At Thursday’s work session, Mr. Hubbard pitched the idea of modifying the village code to begin allowing accessory apartments to be constructed in residential areas in order to help meet the need.
He said the code amendment could include restrictions on size as well as a stipulation that the units remain affordable.
“[People] could live here instead of traveling from Riverhead, Wading River and Rocky Point to come out here and go to work,” he said, adding that the added apartment stock could benefit people of all ages.
“If we could open up the market and end up with 50 more small apartments around the village, I think it’d be a win for everybody,” Mr.
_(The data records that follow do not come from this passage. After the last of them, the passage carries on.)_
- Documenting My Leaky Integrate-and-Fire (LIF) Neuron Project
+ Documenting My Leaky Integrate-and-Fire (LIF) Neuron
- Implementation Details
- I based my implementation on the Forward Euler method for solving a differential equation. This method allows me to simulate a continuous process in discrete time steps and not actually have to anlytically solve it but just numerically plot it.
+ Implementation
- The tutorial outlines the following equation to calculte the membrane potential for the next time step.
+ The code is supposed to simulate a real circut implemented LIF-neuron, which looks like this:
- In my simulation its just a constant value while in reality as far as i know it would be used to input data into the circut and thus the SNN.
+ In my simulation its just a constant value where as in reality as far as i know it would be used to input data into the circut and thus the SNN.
Hubbard said.
While met with support from the board of trustees, issues identified as areas to address include preventing the units from being rented on Airbnb, increased parking needs, zoning and building height.
Current village code does not allow for accessory apartments, but officials are researching similar codes in Southold Town, Brookhaven and Sag Harbor to model.
Officials are also looking into the viability of allowing “tiny” houses as secondary dwellings on residential properties.